● **Records for the task**
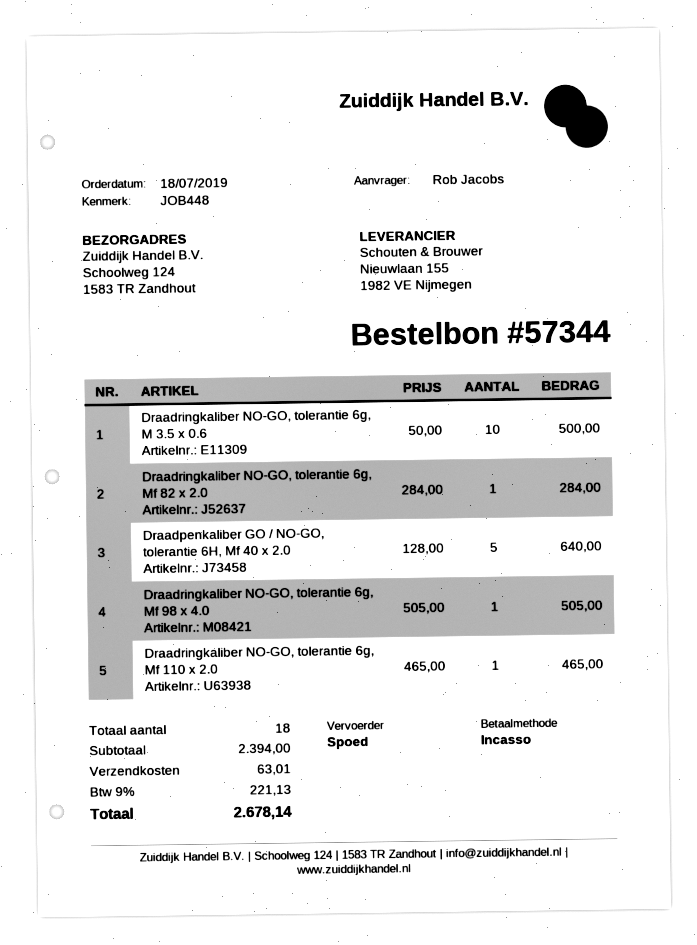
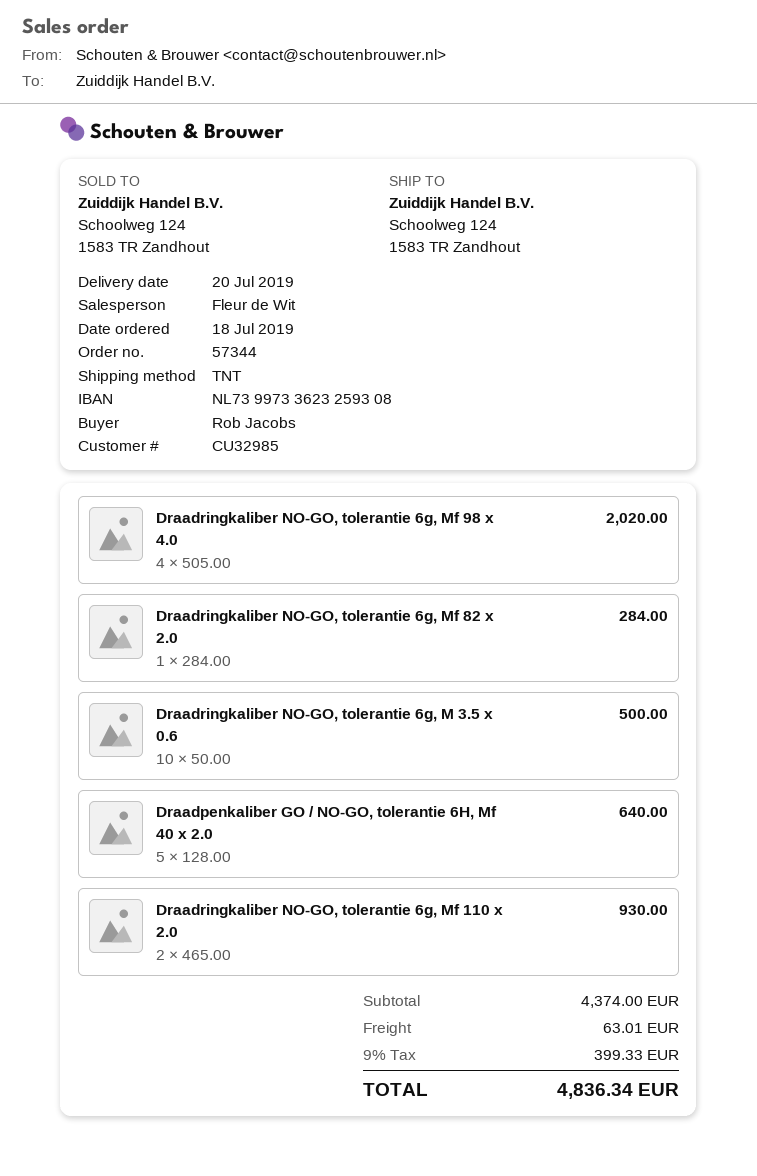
shipping method: express -> TNT
Draadringkaliber NO-GO, tolerantie 6g, Mf 98 x 4.0: 1 x 505.00 = 505.00 -> 4 x 505.00 = 2020.00
Draadringkaliber NO-GO, tolerantie 6g, Mf 110 x 2.0: 1 x 465.00 = 465.00 -> 2 x 465.00 = 930.00
subtotal: 2394.00 -> 4374.00
tax: 9% = 221.13 -> 9% = 399.33
total: 2678.14 -> 4836.34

● **What you need to do**
Print the entire listing above verbatim. No picture should be included.

● **Your response**
shipping method: express -> TNT
Draadringkaliber NO-GO, tolerantie 6g, Mf 98 x 4.0: 1 x 505.00 = 505.00 -> 4 x 505.00 = 2020.00
Draadringkaliber NO-GO, tolerantie 6g, Mf 110 x 2.0: 1 x 465.00 = 465.00 -> 2 x 465.00 = 930.00
subtotal: 2394.00 -> 4374.00
tax: 9% = 221.13 -> 9% = 399.33
total: 2678.14 -> 4836.34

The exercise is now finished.